OOO is troubling for materialisms that rely on any kind of substrate, whether it consists of discrete atoms or of a continuum.... Certain uncontroversial facts, demonstrable in highly repeatable experiments, shatter essentialist prejudices concerning Matter.... Quantum phenomena are not simply hard to access or only partially “translated” by minds and other objects. They are irreducibly withdrawn.

 

OOO is form of realism, not materialism. In this it shares affinities with quantum theory. Antirealism pits quantum theory against its opponents, since quantum theory supposedly shows reality is fuzzy or deeply correlated with perception and so forth. In fact, quantum theory is the only existing theory to establish firmly that things really do exist beyond our mind (or any mind). Quantum theory positively guarantees that real objects exist! Not only that--these objects exist beyond one another. Quantum theory does this by viewing phenomena as quanta, as discrete “units” as described in Unit Operations by OOO philosopher Ian Bogost. “Units” strongly resemble OOO “objects.” Thinking in terms of units counteracts problematic features of thinking in terms of systems. A kind of systems thinking posed significant problems for nineteenth-century physicists. Only consider the so-called black body radiation problem. Classical thermodynamics is essentially a systems approach that combines the energy of different waves to figure out the total energy of a system. The black box in question is a kind of oven. As the temperature in the oven increases, results given by summing the wave states according to classical theory become absurd, tending to infinity.

 

By seeing the energy in the black box as discrete quanta (“units”), the correct result is obtained. Max Planck's discovery of this approach gave birth to quantum theory. Now consider perception, for the sake of which antirealism usually cites quantum theory. What does quantum theory show about our mental interactions with things? Perceptual, sensual phenomena such as hardness and brilliance are at bottom quantum mechanical effects. I can't put my hand through this table because it is statistically beyond unlikely that the quanta at the tip of my finger could bust through the resistance wells in the quanta on the table's surface.
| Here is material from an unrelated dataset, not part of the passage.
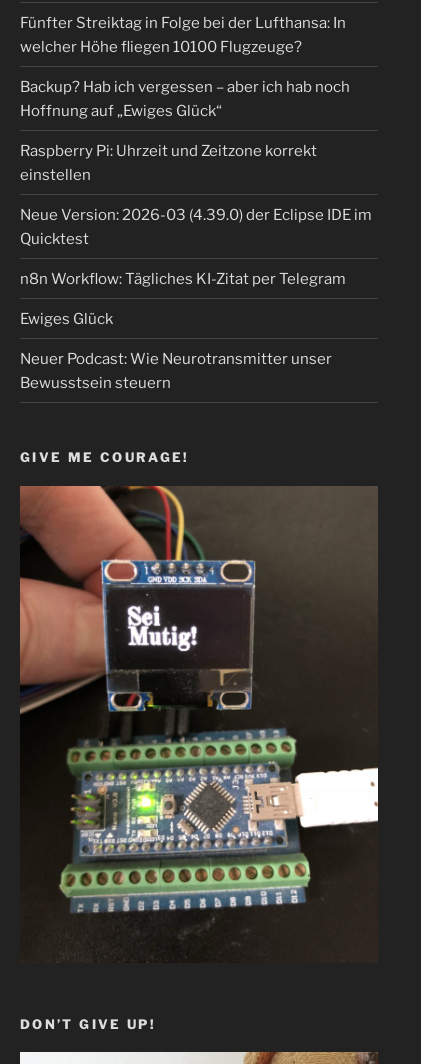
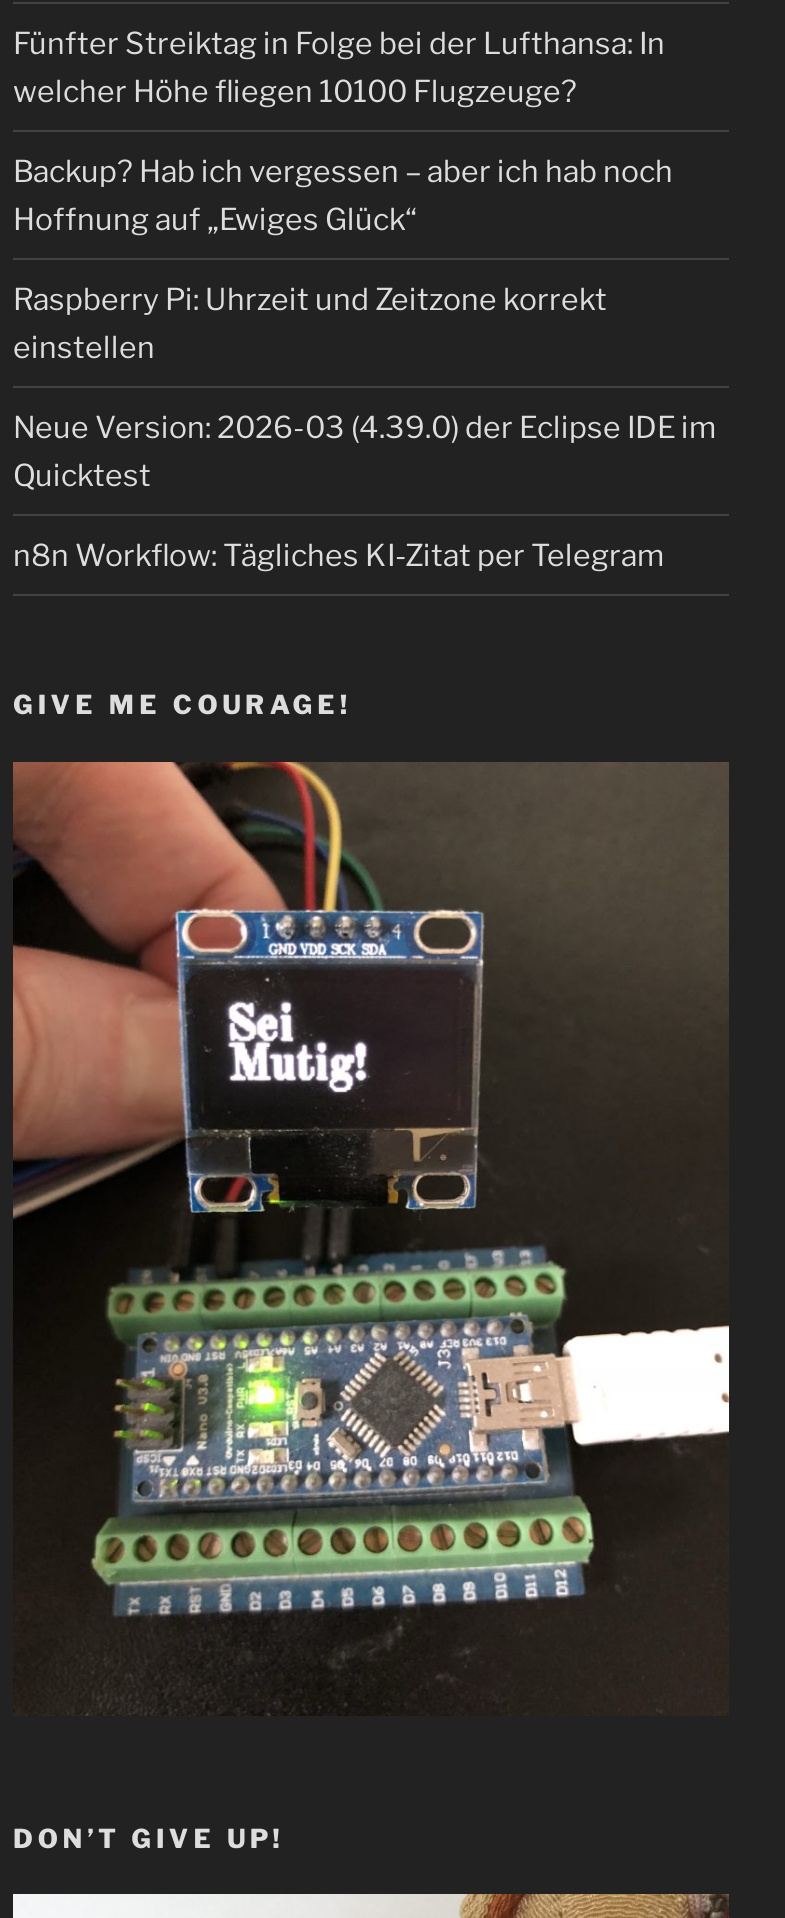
- Ewiges Glück
- Neuer Podcast: Wie Neurotransmitter unser
- Bewusstsein steuern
That's what solidity is. It's an averagely correct experience of an aggregate of discrete quanta. This statistical quality, far from being a problem, is the first time humans have been able to formalize supposedly experiential phenomena such as solidity. What some people find disturbing about quantum theory (once in a gajillion times I can put my finger through the table) is precisely evidence for the reality of things. (This is a version of an argument in Meillassoux, AF 82–5).

 

Quantum theory specifies that quanta withdraw from one another, including the quanta with which we measure them. In other words quanta really are discrete, and one mark of this discreteness is the constant (mis)translation of one quantum by another. Thus when you set up quanta to measure the position of a quantum, its momentum withdraws, and vice versa. Heisenberg's uncertainty principle states that when an “observer”--not a subject per se, but a measuring device involving photons or electrons (or whatever)--makes an observation, at least one aspect of the observed is occluded (QT 99–115). Observation is as much part of the Universe of objects as the observable, not some ontologically different state (say of a subject). More generally, what Niels Bohr called complementarity ensures that no quantum has total access to any other quantum. Just as a focusing lens makes one object appear sharper while others appear blurrier, one quantum variable comes into sharp definition at the expense of others (QT 158–61). This isn't about how a human knows an object, but how a photon interacts with a photosensitive molecule. Some phenomena are irreducibly undecidable, both wavelike and particle-like. The way an electron encounters the nucleus of an atom involves a dark side. Objects withdraw from each other at a profound physical level. OOO is deeply congruent with the most profound, accurate and testable theory of physical reality available. Again, it would be better to say it the other way around: quantum theory works because it's object-oriented.

 

Probing the quantum world, then, is a form of auto-affection. Bohr argued that quantum phenomena don't simply concatenate themselves with their measuring devices. They're identical to it: the equipment and the phenomena form an indivisible whole (QT 139–40, 177). This “quantum coherence” applies close to absolute zero, where particles become the “same” thing.

 

Implication and explication suggest Matter being enfolded and unfolded from something deeper. Even if it were the case that OOO should defer to physics, in the terms set by physics itself objects aren't made “of” any one thing in particular. Just as there is no top level, there may be no bottom level that is not an (substantial, formed) object.

 

To this extent, “object” (as a totally positive entity) is a false immediacy. Positive assertions about objects fail because objects have a shadowy dark side, a mysterious interiority like the je ne sais quoi of Kantian beauty. Is this nothing at all? Is there a path from the carnival of things to a bleak nothingness? Nihilism, believing that you have no beliefs, maintains that things emerge from an impenetrable mystery. Nihilism, the cool kids' religion, shuns the inconveniences of intimacy. We have objects--they have us--under our skin. They are our skin. OOO can't be a form of nihilism. It's the opposite view (relationism) that tends towards nihilism. Relationism holds that objects are nothing more than the sum of their relations with other objects. This begs the question of what an object is, since the definition implies a potential infinite regress: what are the “other objects”? Why, nothing more than the sum of their relations with other objects--and so on ad obscurum. At least OOO takes a shot at saying what objects are: they withdraw. This doesn't mean that they don't relate at all. It simply means that how they appear has a shadowy, illusory, magical, “strangely strange” quality. It also means they can't be reduced to one another. OOO holds that strangeness is impossible if objects are reducible to their relations. Since relationism is hamstrung by its reluctance to posit anything, it tends towards obscurantism. Relationism is stuck in a Euthyphronic dilemma: objects consist of relations between other objects—and what are those objects? An object as such is never defined. So while ecological criticism appears to celebrate interconnectedness, it must in the end pay attention to what precisely is interconnected with what.

 

This radical finitude includes a strange irreducible openness.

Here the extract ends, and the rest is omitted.